■ **Given records**
|---|

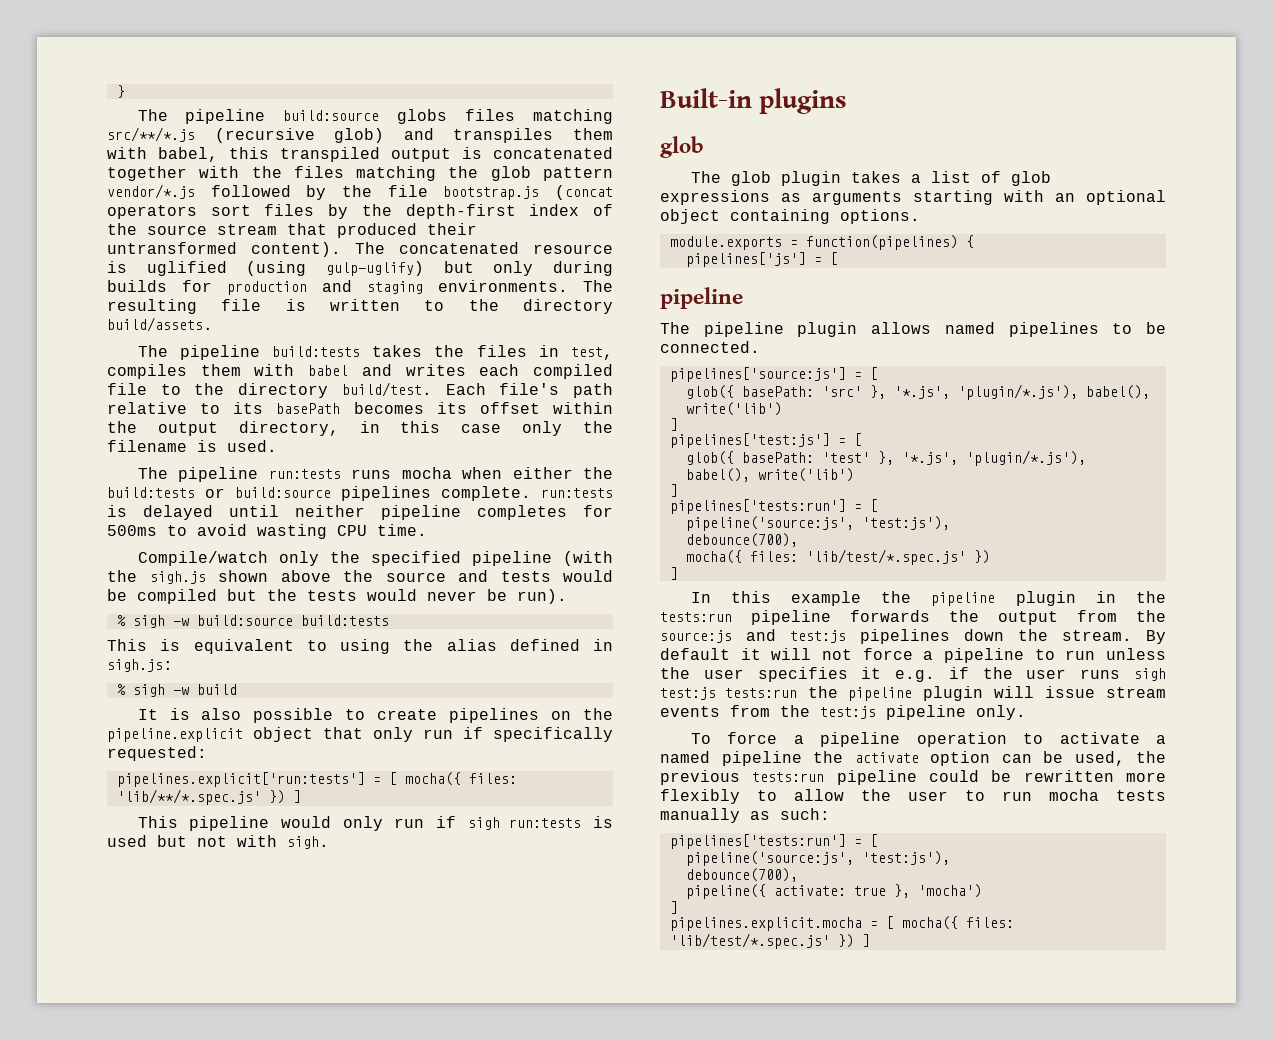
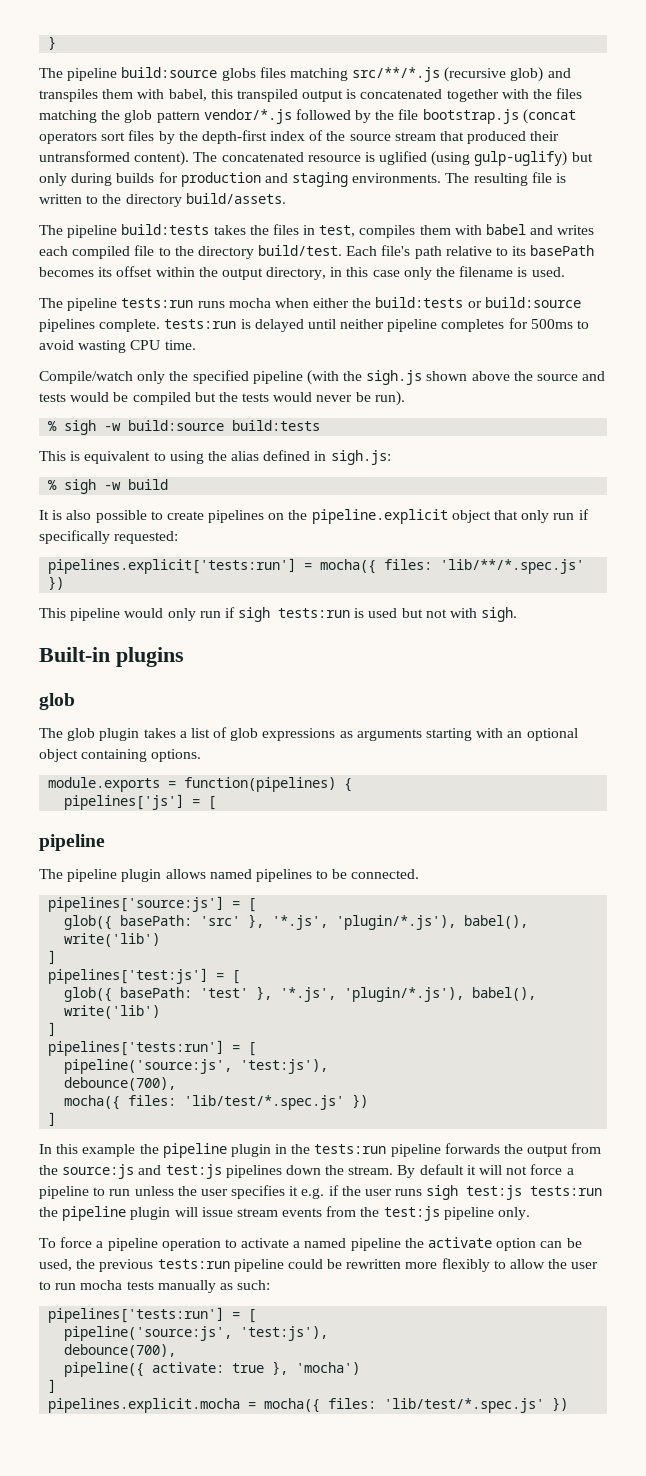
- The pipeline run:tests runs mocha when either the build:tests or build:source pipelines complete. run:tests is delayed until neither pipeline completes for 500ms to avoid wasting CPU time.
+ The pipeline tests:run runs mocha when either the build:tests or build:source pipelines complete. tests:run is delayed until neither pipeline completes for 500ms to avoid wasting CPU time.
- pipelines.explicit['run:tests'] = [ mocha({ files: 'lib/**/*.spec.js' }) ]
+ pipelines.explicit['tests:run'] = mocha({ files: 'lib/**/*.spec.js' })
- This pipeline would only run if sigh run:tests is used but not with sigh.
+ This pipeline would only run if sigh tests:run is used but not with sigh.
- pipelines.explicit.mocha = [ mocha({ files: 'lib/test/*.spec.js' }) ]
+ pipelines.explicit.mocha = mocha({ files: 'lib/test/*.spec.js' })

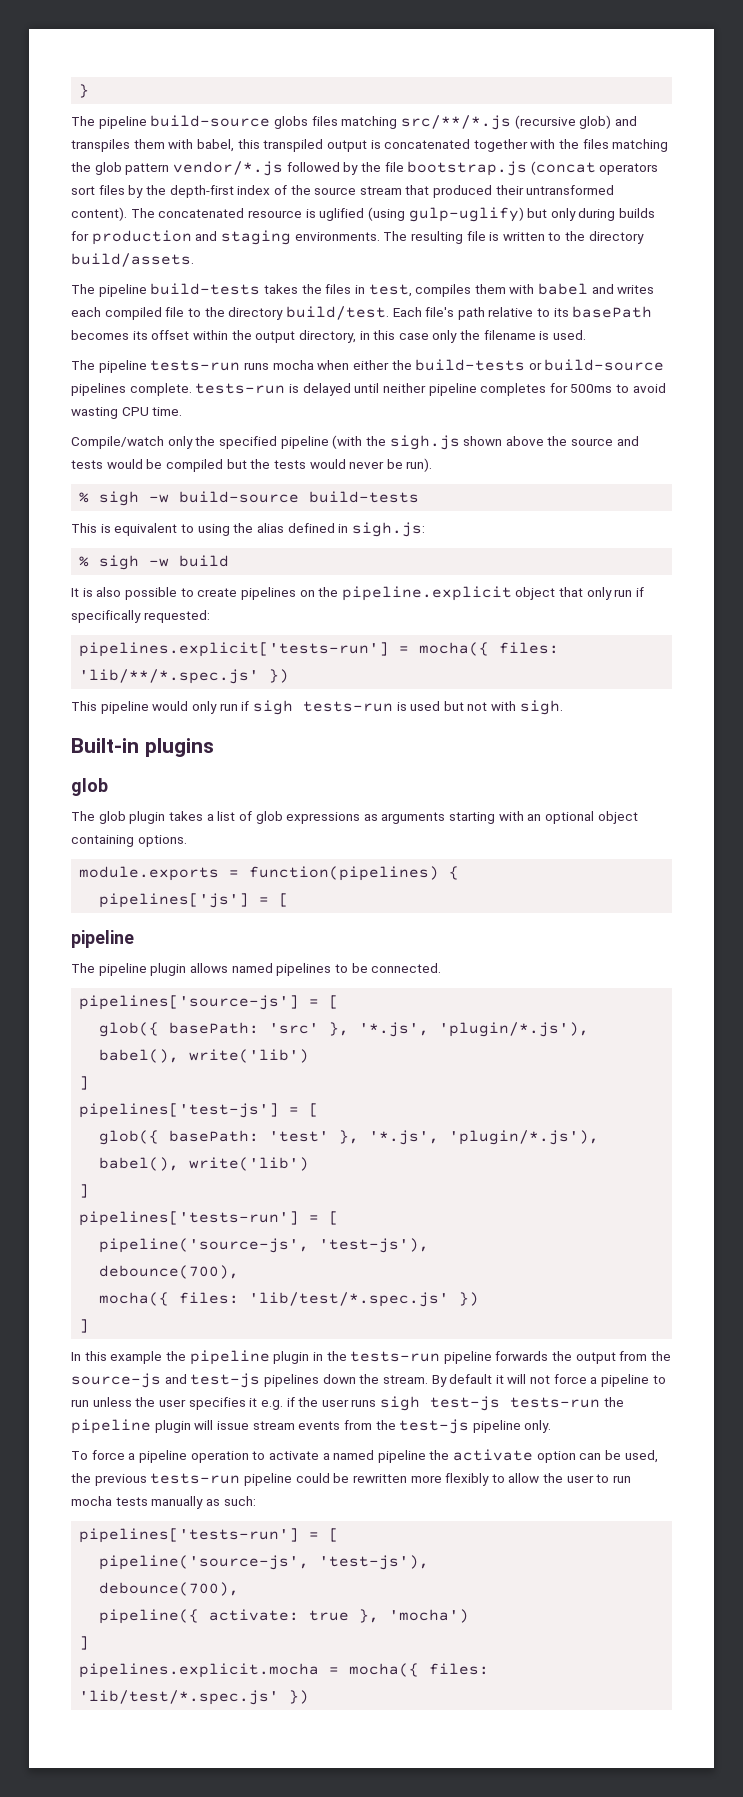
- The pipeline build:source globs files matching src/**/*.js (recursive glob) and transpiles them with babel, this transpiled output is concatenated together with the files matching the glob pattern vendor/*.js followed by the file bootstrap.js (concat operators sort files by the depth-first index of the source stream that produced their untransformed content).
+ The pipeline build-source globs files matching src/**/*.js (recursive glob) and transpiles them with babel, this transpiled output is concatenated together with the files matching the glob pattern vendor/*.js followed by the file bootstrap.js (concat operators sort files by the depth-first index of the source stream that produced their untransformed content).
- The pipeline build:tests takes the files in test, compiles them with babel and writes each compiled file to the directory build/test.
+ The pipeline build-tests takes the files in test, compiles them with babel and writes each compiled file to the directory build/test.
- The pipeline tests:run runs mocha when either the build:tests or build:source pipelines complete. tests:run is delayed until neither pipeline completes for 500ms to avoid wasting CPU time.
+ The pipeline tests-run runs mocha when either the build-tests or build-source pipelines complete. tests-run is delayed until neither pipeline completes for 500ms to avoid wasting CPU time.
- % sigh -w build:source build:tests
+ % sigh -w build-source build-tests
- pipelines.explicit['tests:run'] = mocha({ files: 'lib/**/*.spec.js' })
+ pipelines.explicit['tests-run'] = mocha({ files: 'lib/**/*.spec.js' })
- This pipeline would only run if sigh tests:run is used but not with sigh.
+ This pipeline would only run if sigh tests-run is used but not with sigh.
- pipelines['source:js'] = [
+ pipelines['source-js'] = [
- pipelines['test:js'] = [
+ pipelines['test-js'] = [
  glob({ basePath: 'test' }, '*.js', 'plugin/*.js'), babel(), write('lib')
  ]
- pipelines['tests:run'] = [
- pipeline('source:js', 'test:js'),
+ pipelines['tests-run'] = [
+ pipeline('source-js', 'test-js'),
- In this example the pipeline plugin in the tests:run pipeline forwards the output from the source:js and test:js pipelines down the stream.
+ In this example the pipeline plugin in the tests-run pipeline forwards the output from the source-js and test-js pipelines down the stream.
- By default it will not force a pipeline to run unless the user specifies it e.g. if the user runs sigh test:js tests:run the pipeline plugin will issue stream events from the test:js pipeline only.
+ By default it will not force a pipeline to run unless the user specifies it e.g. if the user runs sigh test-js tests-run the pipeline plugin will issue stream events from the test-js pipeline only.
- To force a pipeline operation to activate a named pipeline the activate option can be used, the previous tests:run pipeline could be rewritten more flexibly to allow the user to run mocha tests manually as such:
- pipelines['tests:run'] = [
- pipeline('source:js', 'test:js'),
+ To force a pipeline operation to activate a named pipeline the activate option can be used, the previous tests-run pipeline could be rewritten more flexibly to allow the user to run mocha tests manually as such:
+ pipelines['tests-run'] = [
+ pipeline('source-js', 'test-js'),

|---|

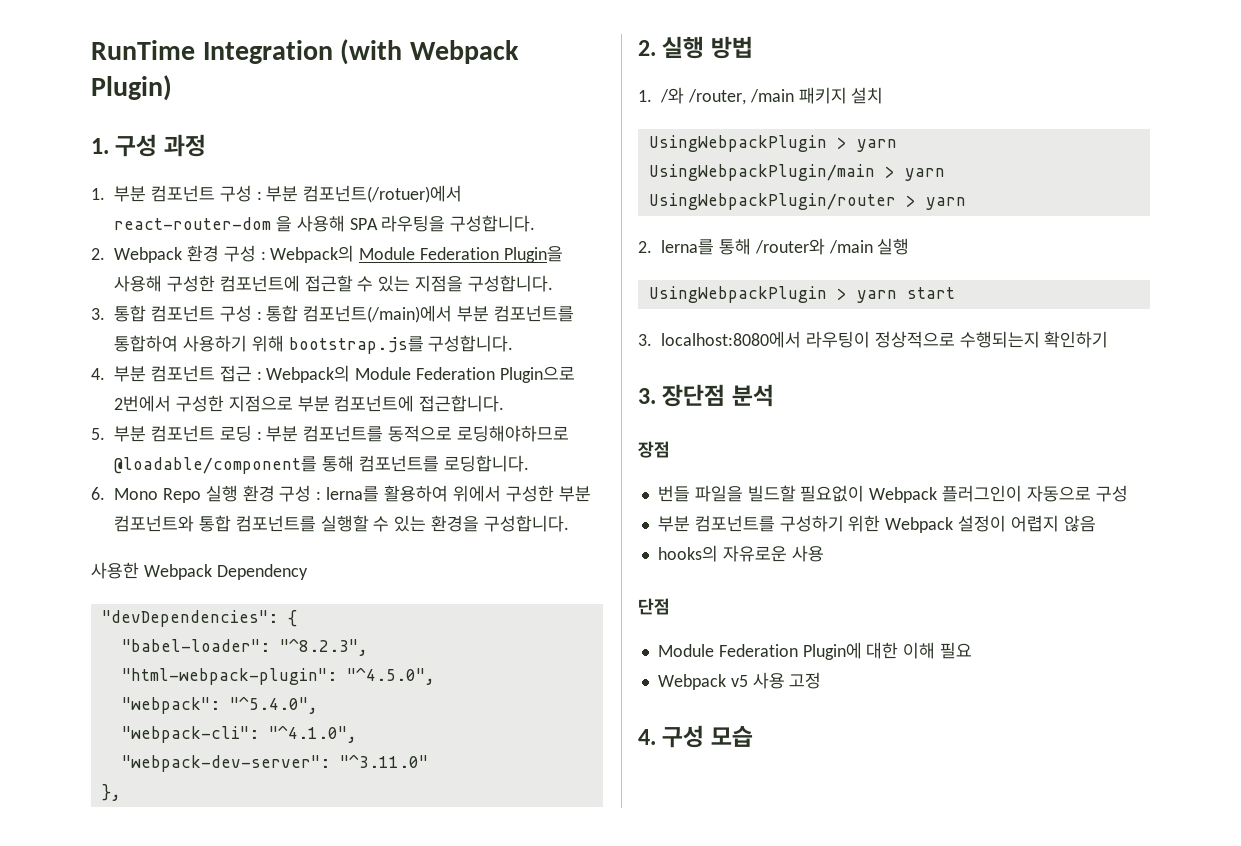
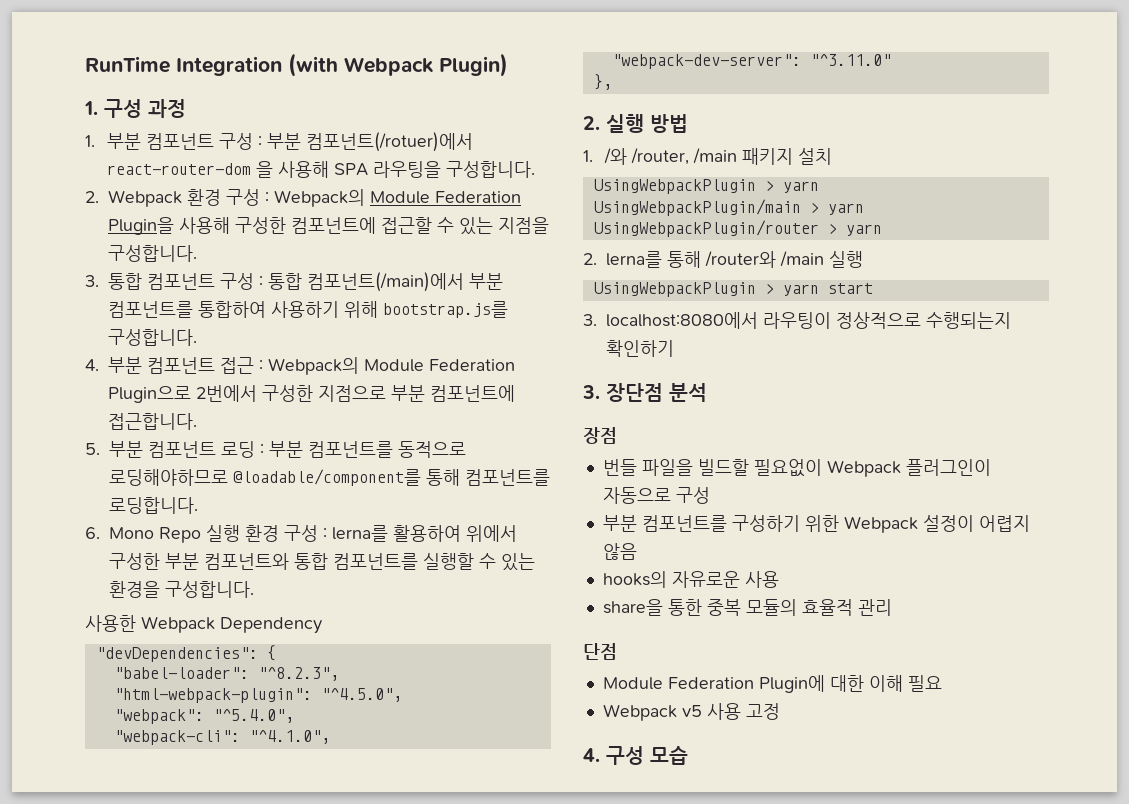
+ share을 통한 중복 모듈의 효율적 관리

|---|

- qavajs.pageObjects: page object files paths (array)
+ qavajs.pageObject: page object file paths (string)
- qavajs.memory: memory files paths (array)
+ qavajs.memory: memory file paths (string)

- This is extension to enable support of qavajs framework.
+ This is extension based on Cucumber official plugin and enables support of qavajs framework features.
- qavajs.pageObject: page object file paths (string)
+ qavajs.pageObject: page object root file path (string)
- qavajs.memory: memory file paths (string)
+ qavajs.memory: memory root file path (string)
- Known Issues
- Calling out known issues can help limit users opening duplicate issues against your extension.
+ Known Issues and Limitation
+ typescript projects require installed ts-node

|---|

■ **Task to carry out**
Scan the records for the string "takes" and show every line that contains it.

■ **Problem solution**
- The pipeline build:tests takes the files in test, compiles them with babel and writes each compiled file to the directory build/test.
+ The pipeline build-tests takes the files in test, compiles them with babel and writes each compiled file to the directory build/test.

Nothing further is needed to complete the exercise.